**** RECORDS PROVIDED
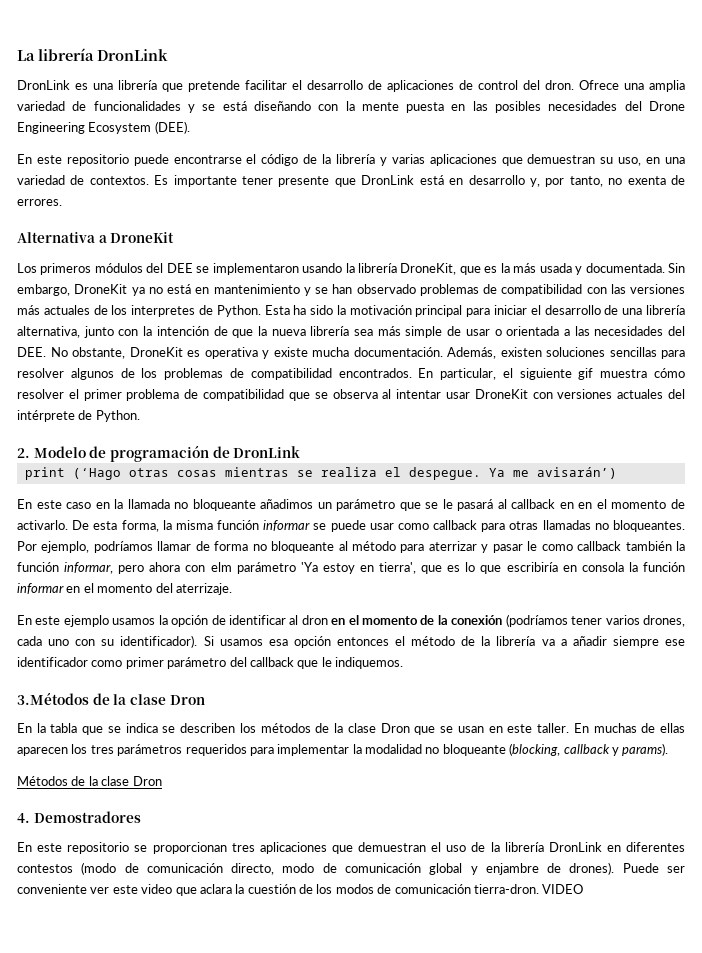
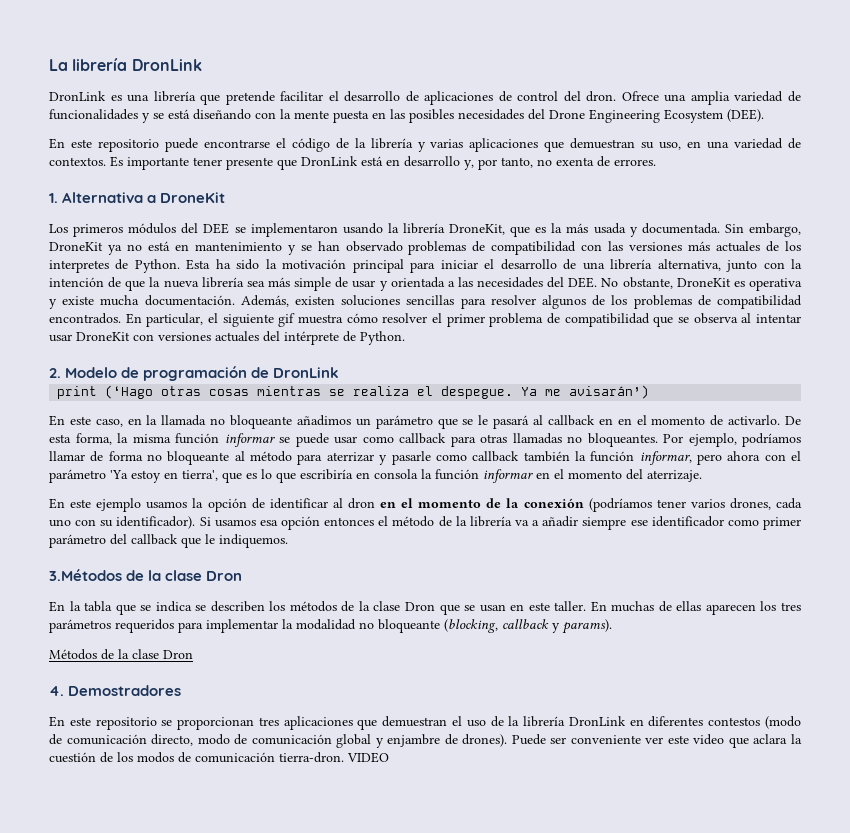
- Alternativa a DroneKit
+ 1. Alternativa a DroneKit
- Esta ha sido la motivación principal para iniciar el desarrollo de una librería alternativa, junto con la intención de que la nueva librería sea más simple de usar o orientada a las necesidades del DEE. No obstante, DroneKit es operativa y existe mucha documentación.
+ Esta ha sido la motivación principal para iniciar el desarrollo de una librería alternativa, junto con la intención de que la nueva librería sea más simple de usar y orientada a las necesidades del DEE. No obstante, DroneKit es operativa y existe mucha documentación.
- En este caso en la llamada no bloqueante añadimos un parámetro que se le pasará al callback en en el momento de activarlo.
+ En este caso, en la llamada no bloqueante añadimos un parámetro que se le pasará al callback en en el momento de activarlo.
- Por ejemplo, podríamos llamar de forma no bloqueante al método para aterrizar y pasar le como callback también la función informar, pero ahora con elm parámetro 'Ya estoy en tierra', que es lo que escribiría en consola la función informar en el momento del aterrizaje.
+ Por ejemplo, podríamos llamar de forma no bloqueante al método para aterrizar y pasarle como callback también la función informar, pero ahora con el parámetro 'Ya estoy en tierra', que es lo que escribiría en consola la función informar en el momento del aterrizaje.

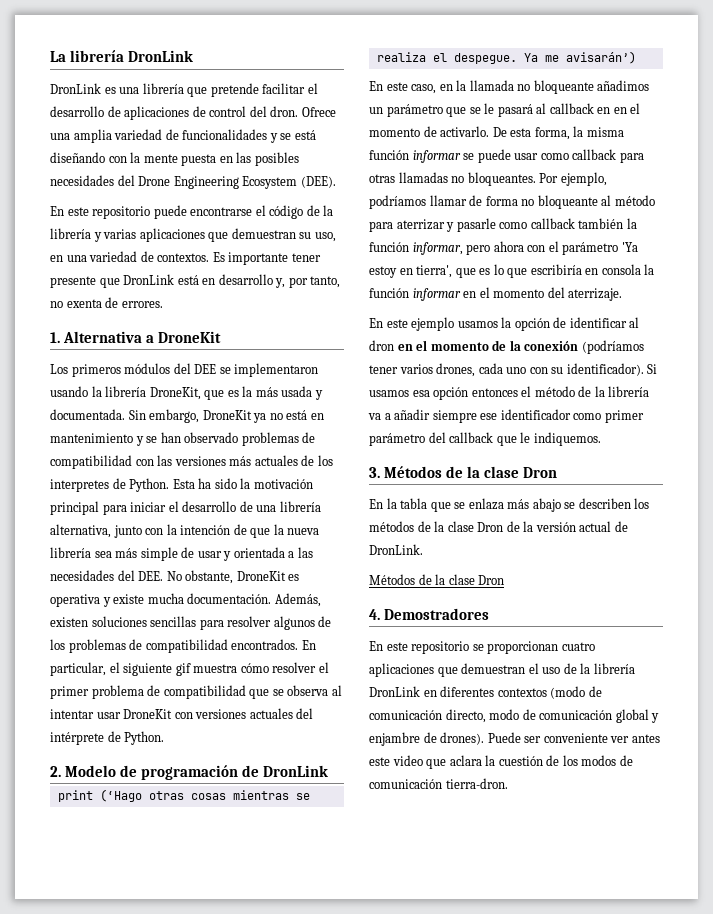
- 3.Métodos de la clase Dron
+ 3. Métodos de la clase Dron
- En la tabla que se indica se describen los métodos de la clase Dron que se usan en este taller. En muchas de ellas aparecen los tres parámetros requeridos para implementar la modalidad no bloqueante (blocking, callback y params).
+ En la tabla que se enlaza más abajo se describen los métodos de la clase Dron de la versión actual de DronLink.
- En este repositorio se proporcionan tres aplicaciones que demuestran el uso de la librería DronLink en diferentes contestos (modo de comunicación directo, modo de comunicación global y enjambre de drones).
+ En este repositorio se proporcionan cuatro aplicaciones que demuestran el uso de la librería DronLink en diferentes contextos (modo de comunicación directo, modo de comunicación global y enjambre de drones).
- Puede ser conveniente ver este video que aclara la cuestión de los modos de comunicación tierra-dron. VIDEO
+ Puede ser conveniente ver antes este video que aclara la cuestión de los modos de comunicación tierra-dron.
********
From the records above, copy each line where the word "existe" can be found.

- Esta ha sido la motivación principal para iniciar el desarrollo de una librería alternativa, junto con la intención de que la nueva librería sea más simple de usar o orientada a las necesidades del DEE. No obstante, DroneKit es operativa y existe mucha documentación.
+ Esta ha sido la motivación principal para iniciar el desarrollo de una librería alternativa, junto con la intención de que la nueva librería sea más simple de usar y orientada a las necesidades del DEE. No obstante, DroneKit es operativa y existe mucha documentación.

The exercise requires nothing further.